**Problem:** Only the text of the records below belongs in the answer, copied exactly, with pictures omitted.
[Source material Boundary: Start]
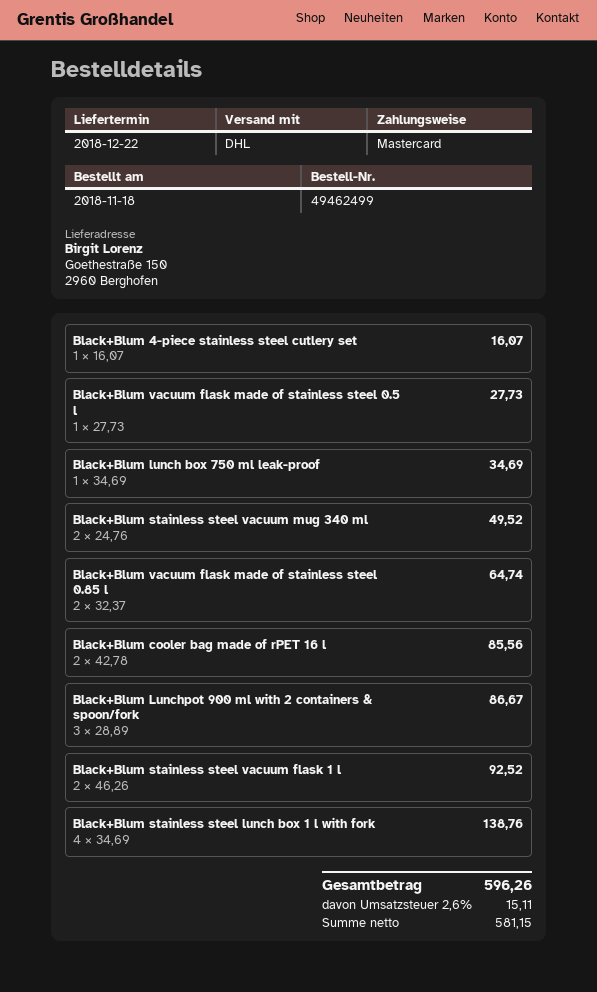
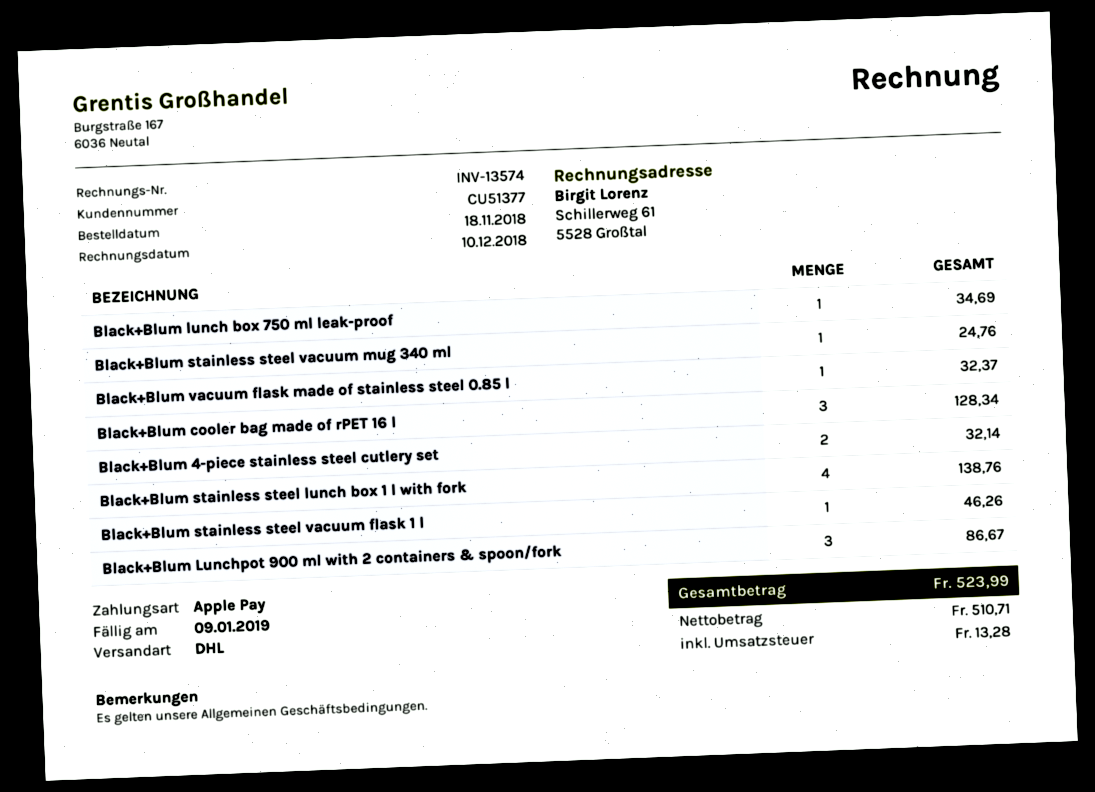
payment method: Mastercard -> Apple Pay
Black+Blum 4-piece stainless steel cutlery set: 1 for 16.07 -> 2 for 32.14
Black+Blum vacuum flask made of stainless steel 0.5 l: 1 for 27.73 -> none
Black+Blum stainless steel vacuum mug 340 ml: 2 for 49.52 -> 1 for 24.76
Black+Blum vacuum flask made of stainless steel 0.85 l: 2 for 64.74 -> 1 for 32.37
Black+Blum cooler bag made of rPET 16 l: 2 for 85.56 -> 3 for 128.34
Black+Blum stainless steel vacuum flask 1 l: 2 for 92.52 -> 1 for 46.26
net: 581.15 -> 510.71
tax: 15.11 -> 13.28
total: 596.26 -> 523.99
[Source material Boundary: End]
**Written reply:**
payment method: Mastercard -> Apple Pay
Black+Blum 4-piece stainless steel cutlery set: 1 for 16.07 -> 2 for 32.14
Black+Blum vacuum flask made of stainless steel 0.5 l: 1 for 27.73 -> none
Black+Blum stainless steel vacuum mug 340 ml: 2 for 49.52 -> 1 for 24.76
Black+Blum vacuum flask made of stainless steel 0.85 l: 2 for 64.74 -> 1 for 32.37
Black+Blum cooler bag made of rPET 16 l: 2 for 85.56 -> 3 for 128.34
Black+Blum stainless steel vacuum flask 1 l: 2 for 92.52 -> 1 for 46.26
net: 581.15 -> 510.71
tax: 15.11 -> 13.28
total: 596.26 -> 523.99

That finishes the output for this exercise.